I believe there is a reckoning still coming to global equity markets that are overvalued and over-leveraged. With the end to QE, a rate hike looming, devastation to the energy sector, low labor force participation, little wage growth and slowing global manufacturing activity, there isn’t much left to keep prices moving higher. Corporations can continue buying back shares as a means of moving the needle, but that is money that could have been invested in sustainable long-term growth programs. Instead, the focus is all on short-term profitability and shareholder return.

Despite all of the above doom and gloom, and maybe I do read too much ZeroHedge, I think tech stocks could be a great buy right now. I believe we are likely to see bargain hunting on the current dip and a FED decision that pleases the markets in the near term. As a contrarian, I also have to consider that we may even get an announcement of new stimulus in one form or another, to protect the U.S. stock market from getting dragged down with China, Brazil and others.

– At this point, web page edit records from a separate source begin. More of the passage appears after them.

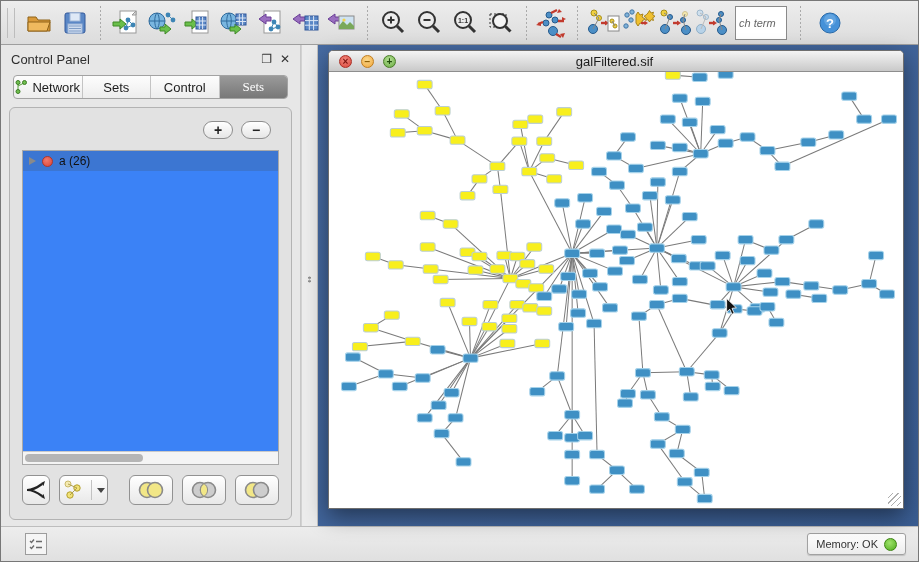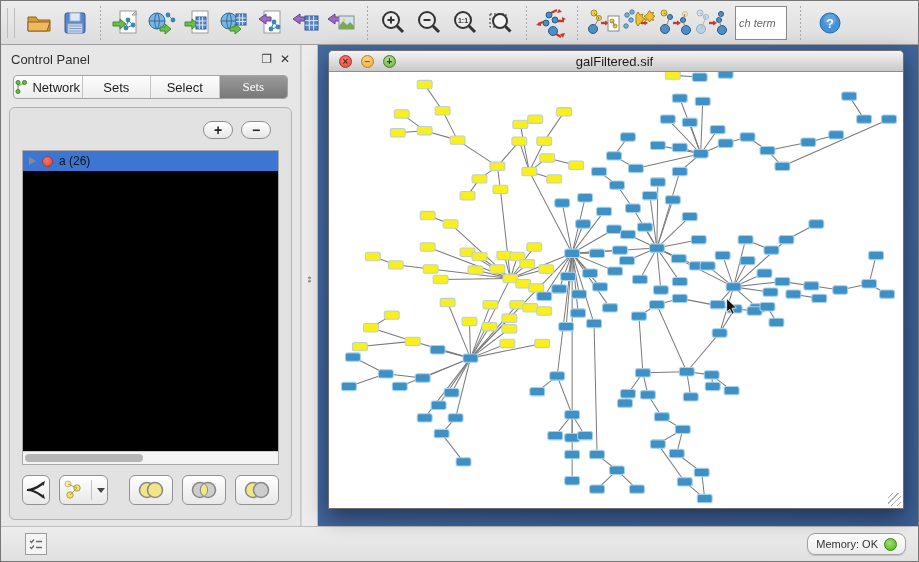--- a/index.html
+++ b/index.html
@@ -307,7 +307,7 @@
             <span>Sets</span>
           </div>
         <div class="tab">
-            <span>Select</span>
+            <span>Control</span>
           </div>
         <div class="tab active">
             <span>Sets</span>

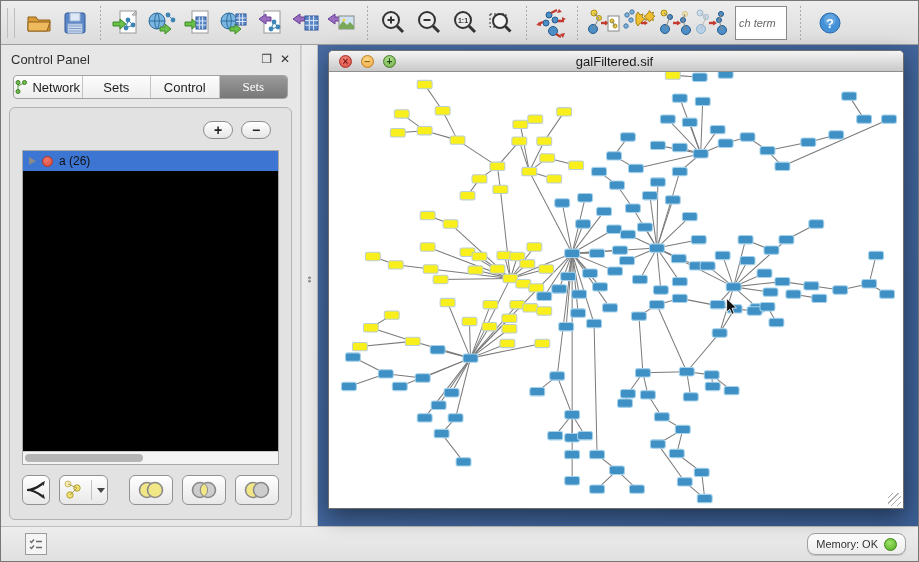--- a/index.html
+++ b/index.html
@@ -36,7 +36,7 @@
   .groupbox { flex:1; margin:4px 8px 6px 8px; border:1px solid #b3b3b3; border-radius:6px; background:#e2e2e2; display:flex; flex-direction:column; padding:8px 10px 10px 10px; min-height:0; }
   .pm-row { height:28px; display:flex; justify-content:flex-end; gap:8px; padding-right:10px; align-items:center; }
   .pm-btn { width:30px; height:18px; border:1px solid #8e8e8e; border-radius:9px; background:linear-gradient(#fff,#e6e6e6); font-size:14px; font-weight:bold; color:#222; display:flex; align-items:center; justify-content:center; line-height:1; }
-  .setlist { flex:1; margin:6px 2px 0 2px; background:#000000; border:1px solid #a9a9a9; display:flex; flex-direction:column; min-height:0; position:relative; }
+  .setlist { flex:1; margin:6px 2px 0 2px; background:#3b82f6; border:1px solid #a9a9a9; display:flex; flex-direction:column; min-height:0; position:relative; }
   .rows { flex:1; overflow:hidden; }
   .set-row { height:20px; display:flex; align-items:center; font-size:12px; color:#111; padding-left:6px; gap:6px; }
   .set-row.selected { background:#3c76d2; }

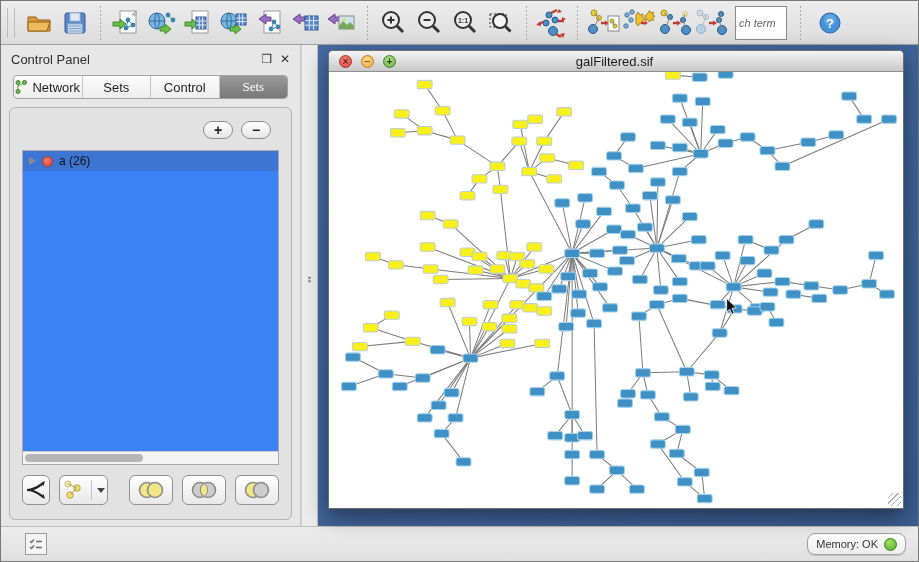--- a/index.html
+++ b/index.html
@@ -75,7 +75,7 @@
   
   .statusbar { height:35px; flex:0 0 35px; background:linear-gradient(#ededed,#e0e0e0); border-top:1px solid #bdbdbd; display:flex; align-items:center; padding:0 8px; }
   .task-icon { width:22px; height:22px; border:1px solid #9c9c9c; background:#f5f5f5; margin-left:16px; display:flex; align-items:center; justify-content:center; }
-  .mem-pill { margin-left:auto; margin-right:4px; height:22px; border:1px solid #a2a2a2; border-radius:8px; background:linear-gradient(#fff,#ececec); display:flex; align-items:center; gap:6px; padding:0 8px; font-size:11px; color:#333; box-shadow:0 1px 1px rgba(0,0,0,.15); }
+  .mem-pill { margin-left:auto; margin-right:4px; height:22px; border:1px solid #a2a2a2; border-radius:3px; background:linear-gradient(#fff,#ececec); display:flex; align-items:center; gap:6px; padding:0 8px; font-size:11px; color:#333; box-shadow:0 1px 1px rgba(0,0,0,.15); }
   .mem-dot { width:13px; height:13px; border-radius:50%; background:radial-gradient(circle at 42% 35%,#9ee26a,#51ad1e); border:1px solid #3d8512; }
 
   svg.ic { display:block; }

Accordingly, I plan to buy shares of a few of my favorite tech stocks this week, in anticipation of a short-term rally in equities. If we can get another move higher tomorrow, that will be the green light that I need to buy. Here are the three technology stocks that I think can provide nice short-term returns for investors:

#1 Fortinet (NASDAQ: FTNT) – Cybersecurity demand is growing rapidly and Fortinet has some of the best technology in the business. Shares are down 10% from their August highs and I believe this is an excellent buying opportunity. Analysts have an average price target in the short term of $50, which represents upside of 16%.

#2 Neonode (NASDAQ: NEON) – The company develops and licenses the next generation of MultiSensing touch technologies. They posted a 221% increase in revenues, expanding margins and should be approaching profitability within the next few quarters. During the past week they signed a new agreement with a Japanese OEM printer company. The technology is leading in their sector and will only get better.

The share price advanced 9.5% today on more than double average volume. It the share price climbs back to the 2015 high, it would return investors 57% from today’s closing price.

#3 GW Pharmaceuticals (NASDAQ: GWPH) – Medical marijuana is effective in treating a wide array of different ailments. GW Pharmaceuticals is the first mover in this space and has developed a portfolio of cannabinoid medicines, including Sativex for the treatment of multiple sclerosis spasticity and cancer pain, and Epidiolex for the treatment of childhood epilepsy. The Company also engaged in developing cannabinoids, medicines containing controlled substances, as well as plant-based prescription pharmaceutical products. Sativex is approved in 27 countries and is also in Phase III clinical development for the treatment of cancer pain, the indication for the United States market.

The stock is down 18% from its Summer high, but there is support at the $100 price level, where it recently bounced. A quick move back to $129 would represent 22% upside from today’s closing price.

I view these as short-term profit opportunities, but if you don’t buy my argument for a much deeper correction in stocks, you may like them as long-term investments.